Thanks to me, we are experiencing a very warm/un-snowy winter so far this year. How am I responsible, you ask? Well, two reasons: 1., I spent $1,100 on snow tires and b., we installed a stand-by generator. I’m not going to say how much that cost, but let’s just say it was a lot more than the snow tires. So, everyone in the Hudson Valley can thank me (or pay me $5 each) for the lack of snow this year.
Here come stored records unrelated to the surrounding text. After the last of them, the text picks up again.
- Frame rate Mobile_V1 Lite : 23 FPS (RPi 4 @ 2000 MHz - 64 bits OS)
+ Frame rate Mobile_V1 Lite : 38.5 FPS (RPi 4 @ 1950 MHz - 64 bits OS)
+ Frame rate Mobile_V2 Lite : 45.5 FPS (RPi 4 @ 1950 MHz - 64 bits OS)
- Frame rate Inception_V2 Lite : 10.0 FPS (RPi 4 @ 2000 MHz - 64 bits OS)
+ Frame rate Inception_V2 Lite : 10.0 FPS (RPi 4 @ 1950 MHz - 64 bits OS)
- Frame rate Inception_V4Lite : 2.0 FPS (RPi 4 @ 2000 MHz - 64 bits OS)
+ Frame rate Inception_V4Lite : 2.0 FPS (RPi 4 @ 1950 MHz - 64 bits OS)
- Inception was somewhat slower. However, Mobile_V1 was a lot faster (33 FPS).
With that said, winter knitting is still ongoing. During the annual spring/fall clothes switch-eroo, I finally tossed out John’s old crappy looking chenille scarf that he bought back when we still lived in Brooklyn. Just like a man to only own one scarf! So I had planned to knit one for him with his handspun a while back but there really wasn’t enough yarn and it wasn’t knitting up very nicely at that. I had put it on the back burner but last week he reminded me that he was still scarfless and although it hasn’t been that cold, there have been a few chilly mornings where a scarf would be nice. So, what’s a girl to do but go yarn shopping! We looked through a few manly scarf pattern ideas together and then poked around at some yarn options. We decided on this Skeinny Dipping Cashmerino DK:
I met the talented Skeinny Dipping Christine at the knitspot Ravelry gathering last October — we had a nice chat over a glass of wine and lots of chocolate. She gave some of her hand-dyed yarn to Anne Hanson and the colors really caught my eye. Specifically the red, which was called “Crime Scene” (love it!). I had been ogling her yarns since then but hadn’t purchased any until now. I can honestly say that it’s some of the nicest yarn I’ve worked with. The colors are just beautiful and this particular yarn is so soft and squishy.
I had originally planned to make the Cerus scarf for John but after knitting on it for a night I decided it really didn’t show off the yarn. So I ripped it out and started over on the Shifting Sands scarf (can you believe over 1,000 have made this?!?). So far, so good. Loving the pattern and it’s showing off the yarn beautifully. But boy, if you don’t know how to cable without a needle, this is not the pattern for you.